How do the refs decide where the ball is placed after a run? If a player is tackled after a run, is the ball spotted at the point of tackle, or where his feet are, or wherever he might stretch out to?
-- Jeff from Omemee, Ontario, Canada
The ball is spotted where the linesman and umpire agree the ball was when the runner's forward progress is stopped, he goes out of bounds, or his knee hits the ground.
What is a "quick kick"? Is it allowed? Why isn't it used?
-- HL Hendershot, Cumberland, Md.
The quick kick is indeed allowed. It is a surprise punt, used by the offensive team to get out of a hole and gain better field position. The goal is to pin a team back by not allowing them to field the ball with their punt-return team.

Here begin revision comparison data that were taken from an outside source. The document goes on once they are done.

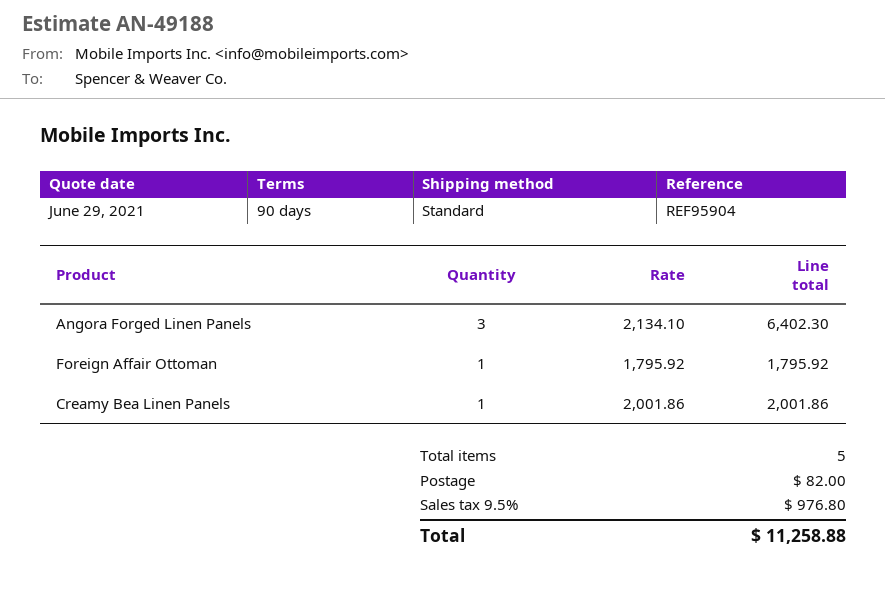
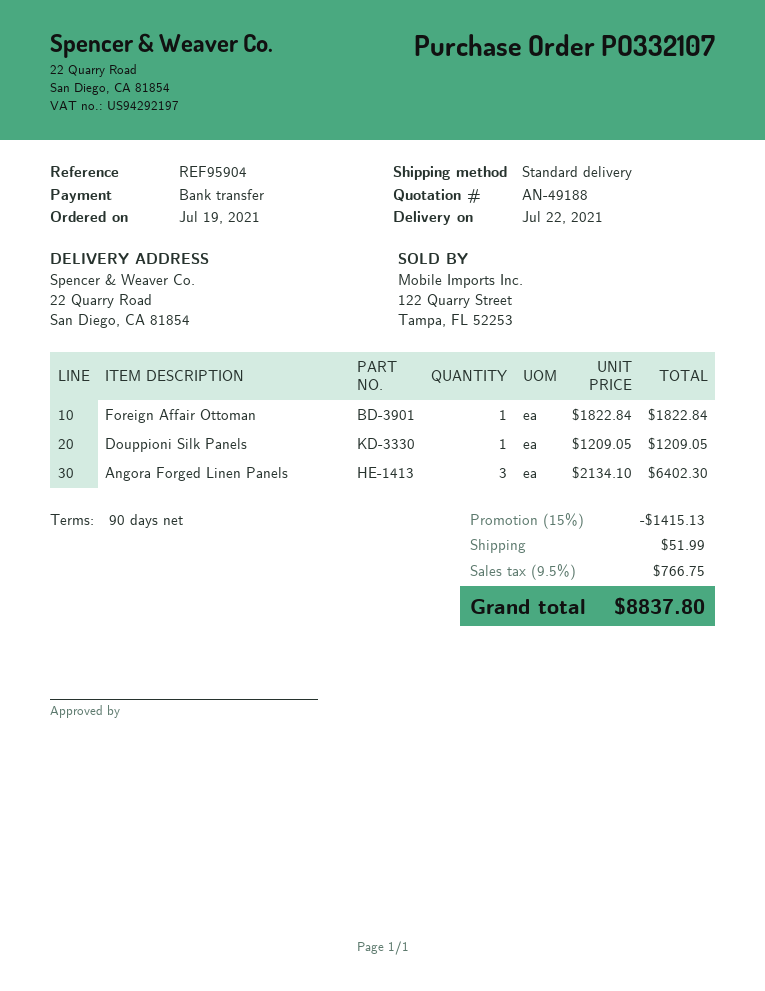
Foreign Affair Ottoman: 1 x 1795.92 = 1795.92 -> 1 x 1822.84 = 1822.84
Creamy Bea Linen Panels: 1 x 2001.86 = 2001.86 -> none
Douppioni Silk Panels: none -> 1 x 1209.05 = 1209.05
discount: none -> 15% = 1415.13
shipping: 82.00 -> 51.99
tax: 9.5% = 976.80 -> 9.5% = 766.75
total: 11258.88 -> 8837.80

What does the term "play action" mean?
-- Bob Heeth, Nashville, Tenn.
Play action is a move by the offensive team to deceive the defense and take advantage of the defense's aggressiveness. By faking a running play, the offense forces the other team's linebackers and defensive backs to move up toward the line of scrimmage. That allows the offense's receivers to gain separation and get open for a pass. The key to effective play action is a team's ability to run the football. If there is no threat of a team running the ball, there is no reason for the defense to buy the fake.
The ability to "sell" the defense on the fake is another important, and difficult, facet of effective play action
How can you recognize a nickel back? What differentiates him from a linebacker dropping into coverage?
-- Curtis Lanoue, St. Louis, Mo.
Very simply, a nickel back is a fifth defensive back.
What does a tight end do?
-- Rick Reasor, Tampa, Fla.
The tight end plays two roles. He's an offensive lineman who also acts as a receiver. He lines up at the end of the line, in tight next to the tackle (thus the name, tight end). The tight end must be able to block on running plays, but is also an eligible receiver. Whichever side of the line of scrimmage the tight end is on is called the "strong side" of the offense.
How many men can an offense have in motion at the same time?
-- Ben Mann, Bethesda, Md.
The offense can only have one man in motion at a time, and he must move parallel to the line of scrimmage. Frequently offensive linemen will shift. But they must reset for at least one second before the ball is snapped.
After a player scores, I've noticed that they throw the ball at the ground very hard. My brother told me that if the ball bounces off the ground higher than the player's helmet, that player's team receives one more point -- the extra point. Is this true?
-- Denise, Tampa, Fla.
Sorry, Denise, it looks like your brother's been pulling your leg. You don't get any points for throwing down the ball after a touchdown (called a "spike"). Players might give each other points for style, but the team doesn't benefit beyond the six points for the score. After every touchdown, however, the offense is allowed to try for an extra point They can kick the ball through the uprights for one point, or run or pass the ball into the end zone for two points.